PhysicalToLogicalPoint function (winuser.h)
Converts the physical coordinates of a point in a window to logical coordinates.
Syntax
BOOL PhysicalToLogicalPoint(
[in] HWND hWnd,
[in, out] LPPOINT lpPoint
);
Parameters
[in] hWnd
Type: HWND
A handle to the window whose transform is used for the conversion. Top level windows are fully supported. In the case of child windows, only the area of overlap between the parent and the child window is converted.
[in, out] lpPoint
Type: LPPOINT
A pointer to a POINT structure that specifies the physical/screen coordinates to be converted. The new logical coordinates are copied into this structure if the function succeeds.
Return value
None
Remarks
Windows Vista introduces the concept of physical coordinates. Desktop Window Manager (DWM) scales non-dots per inch (dpi) aware windows when the display is high dpi. The window seen on the screen corresponds to the physical coordinates. The application continues to work in logical space. Therefore, the application's view of the window is different from that which appears on the screen. For scaled windows, logical and physical coordinates are different.

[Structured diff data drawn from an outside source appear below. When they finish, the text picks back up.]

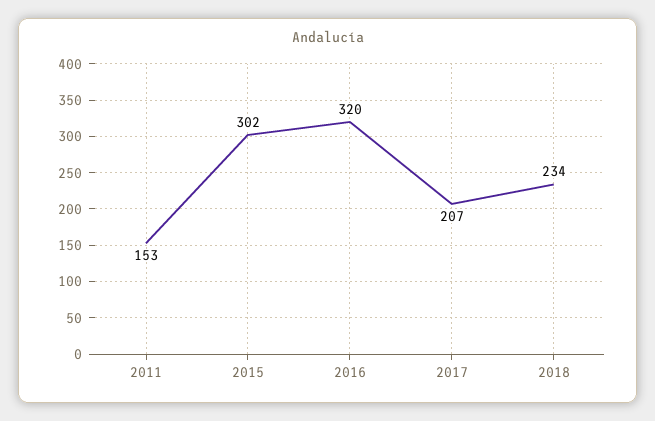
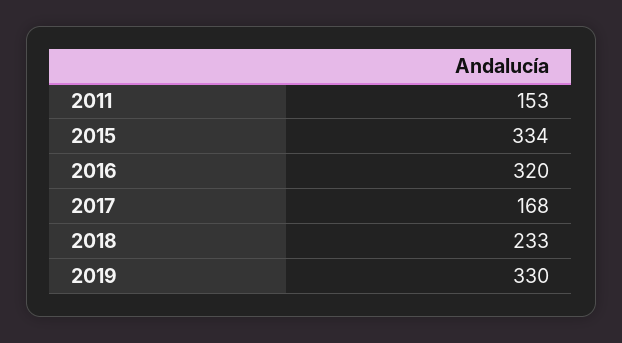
2015: 302 -> 334
2017: 207 -> 168
2018: 234 -> 233
2019: none -> 330

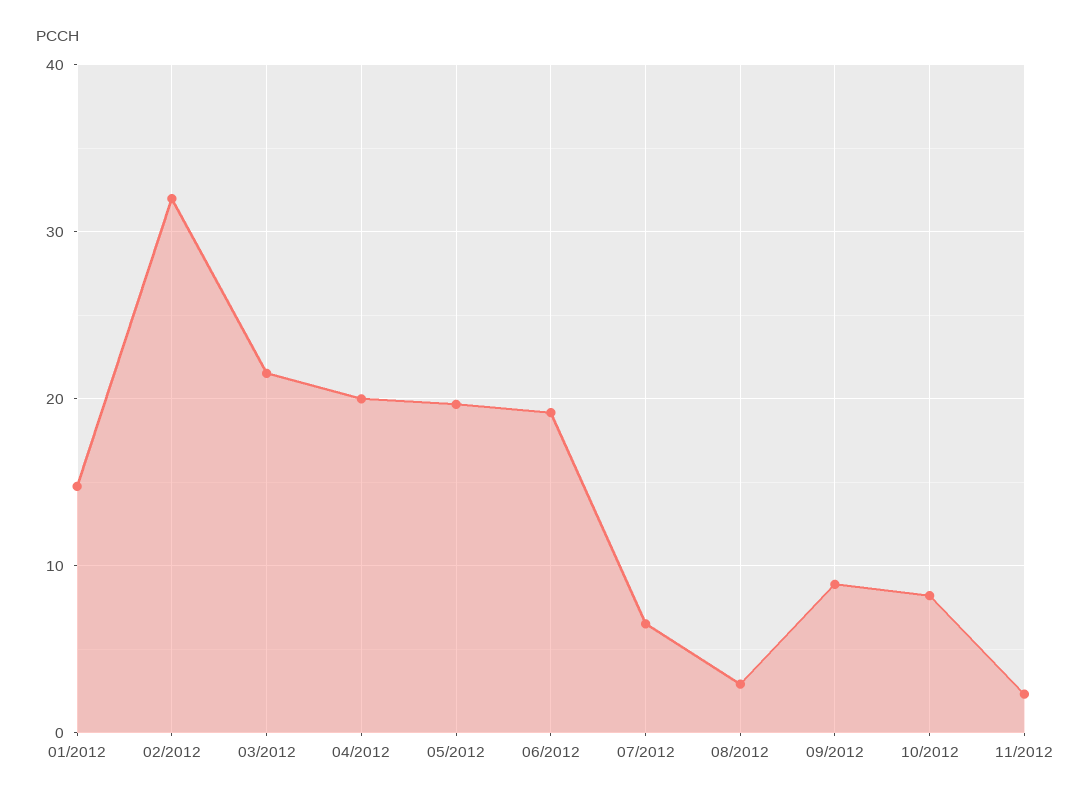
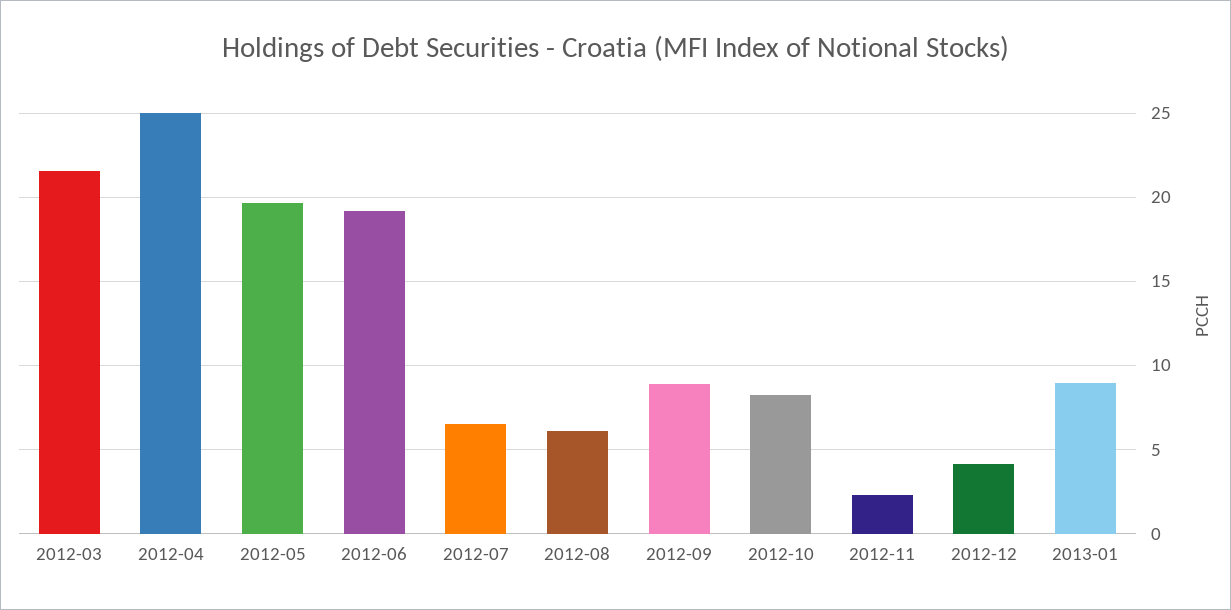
01/2012: 15 -> none
02/2012: 32 -> none
04/2012: 20 -> 25
08/2012: 3 -> 6
2012-12: none -> 4
2013-01: none -> 9

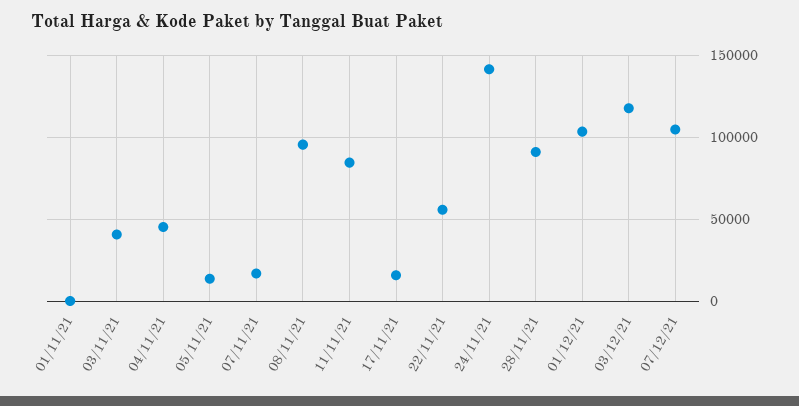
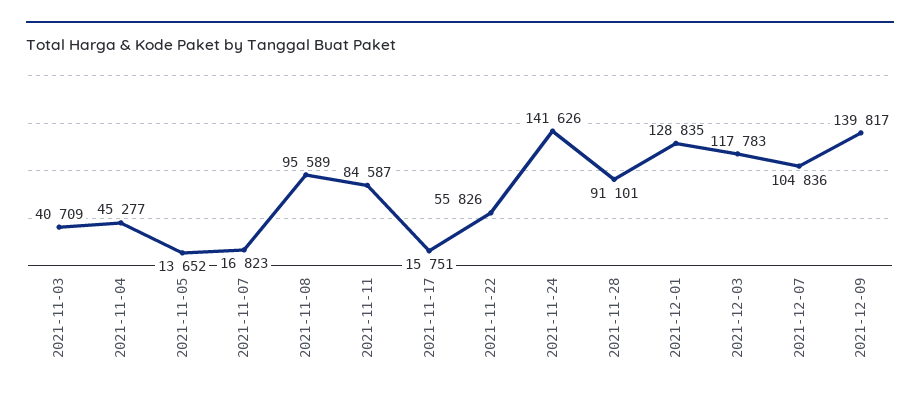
01/11/21: 0 -> none
01/12/21: 105000 -> 128835
2021-12-09: none -> 139817

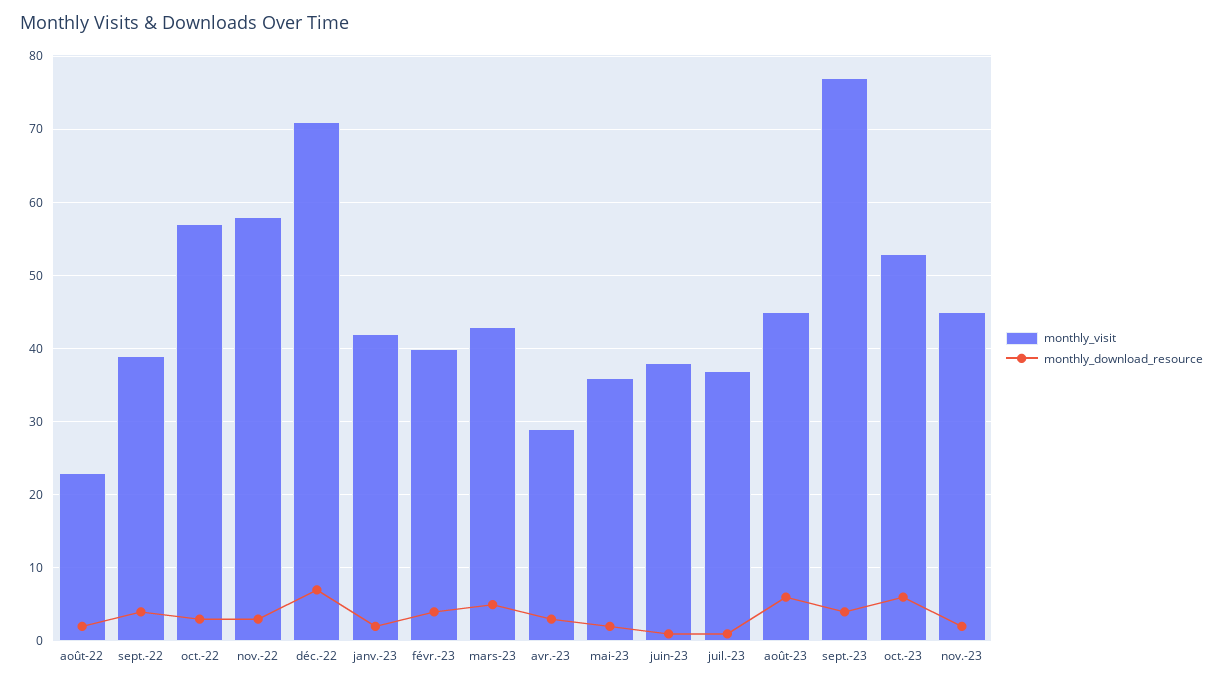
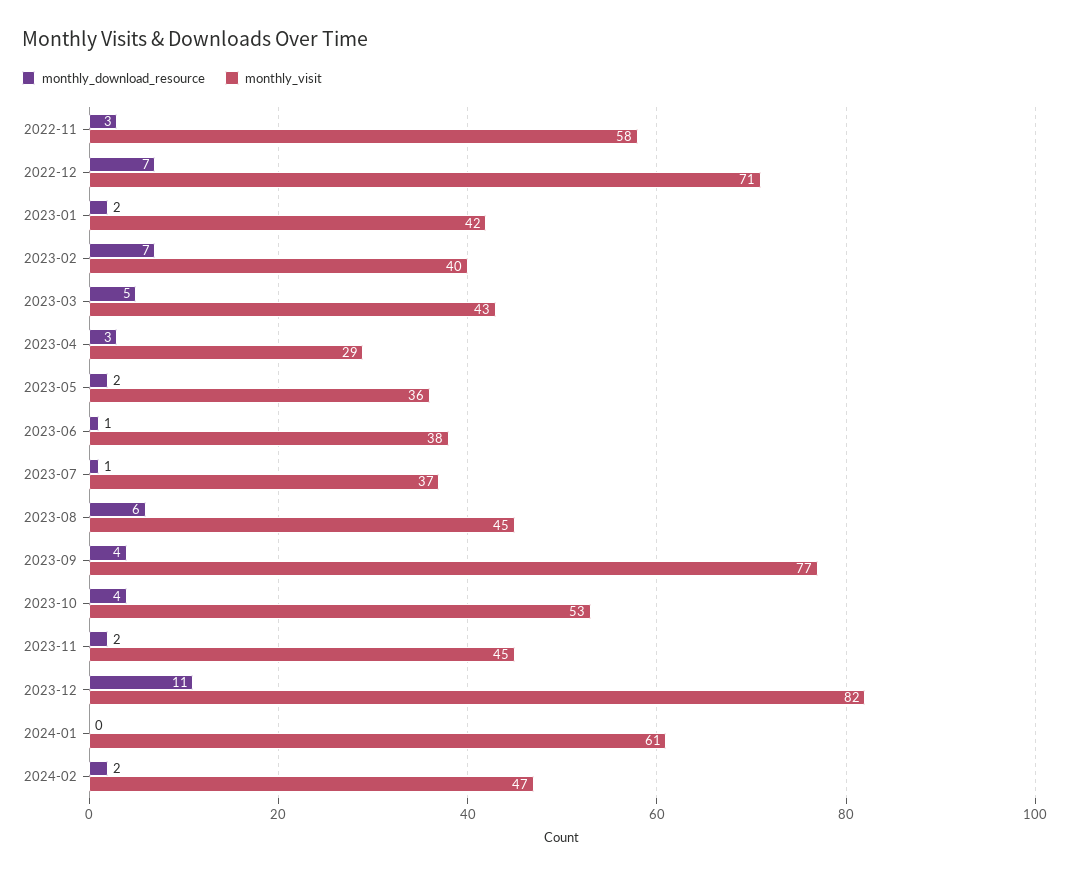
monthly_visit, août-22: 23 -> none
monthly_download_resource, août-22: 2 -> none
monthly_visit, sept.-22: 39 -> none
monthly_download_resource, sept.-22: 4 -> none
monthly_visit, oct.-22: 57 -> none
monthly_download_resource, oct.-22: 3 -> none
monthly_download_resource, févr.-23: 4 -> 7
monthly_download_resource, oct.-23: 6 -> 4
monthly_download_resource, 2023-12: none -> 11
monthly_visit, 2023-12: none -> 82
monthly_download_resource, 2024-01: none -> 0
monthly_visit, 2024-01: none -> 61
monthly_download_resource, 2024-02: none -> 2
monthly_visit, 2024-02: none -> 47

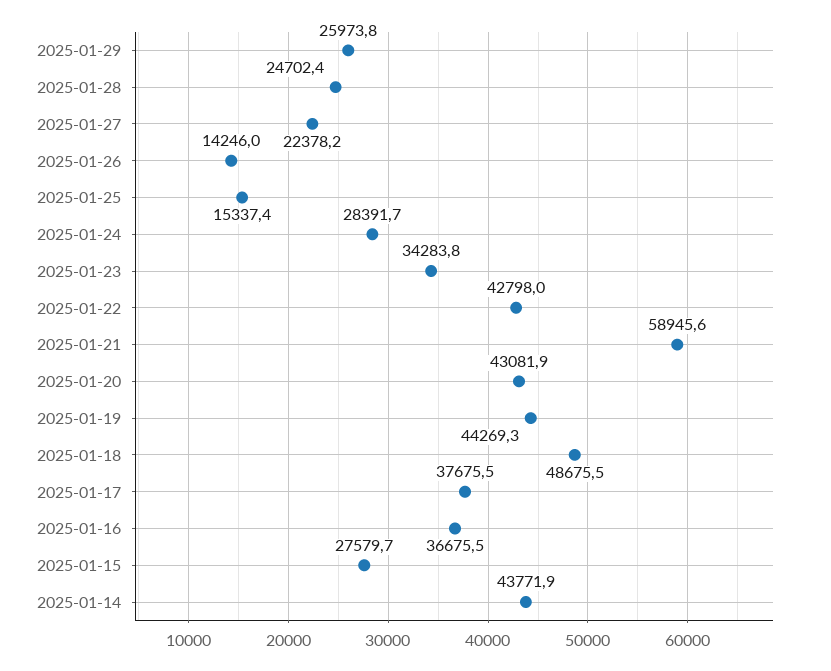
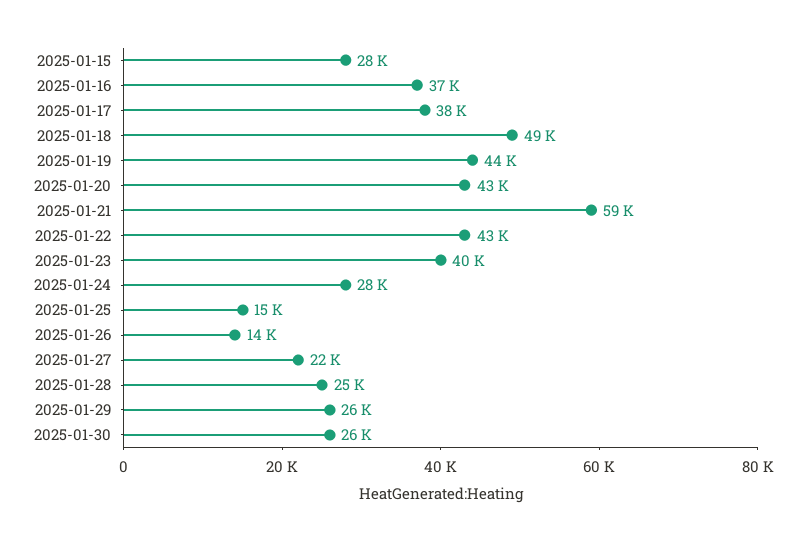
2025-01-23: 34283.8 -> 40000
2025-01-14: 43771.9 -> none
2025-01-30: none -> 26000

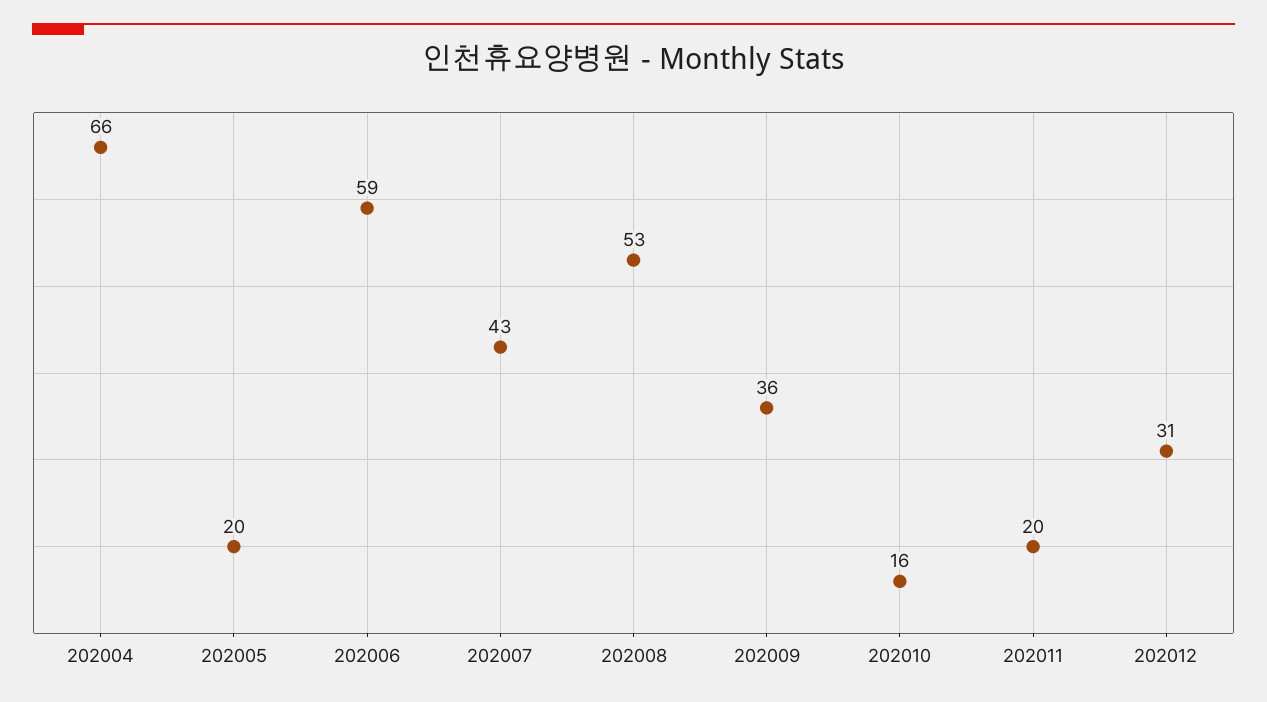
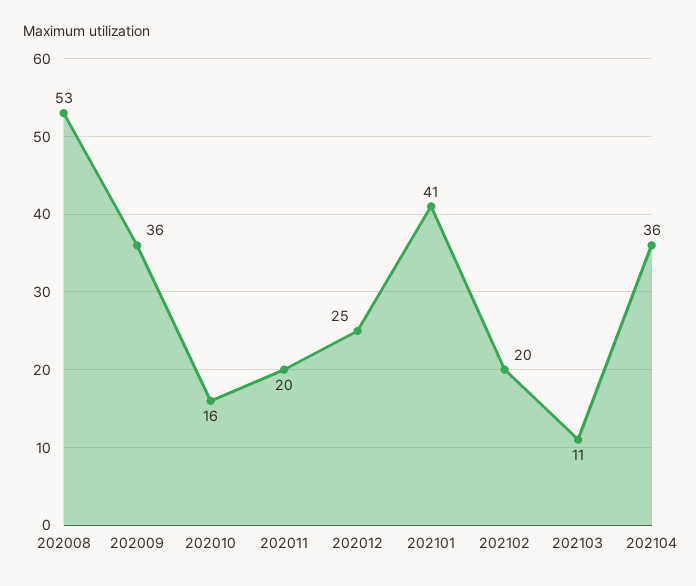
202004: 66 -> none
202005: 20 -> none
202006: 59 -> none
202007: 43 -> none
202012: 31 -> 25
202101: none -> 41
202102: none -> 20
202103: none -> 11
202104: none -> 36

The function uses the window identified by the hWnd parameter and the physical coordinates given in the POINT structure to compute the logical coordinates. The logical coordinates are the unscaled coordinates that appear to the application in a programmatic way. In other words, the logical coordinates are the coordinates the application recognizes, which can be different from the physical coordinates. The API then replaces the physical coordinates with the logical coordinates. The new coordinates are in the world coordinates whose origin is (0, 0) on the desktop. The coordinates passed to the API have to be on the hWnd.
The source coordinates are in device units.
On all platforms, PhysicalToLogicalPoint will fail on a window that has either 0 width or height; an application must first establish a non-0 width and height by calling, for example, MoveWindow. On some versions of Windows (including Windows 7), PhysicalToLogicalPoint will still fail if MoveWindow has been called after a call to ShowWindow with SH_HIDE has hidden the window.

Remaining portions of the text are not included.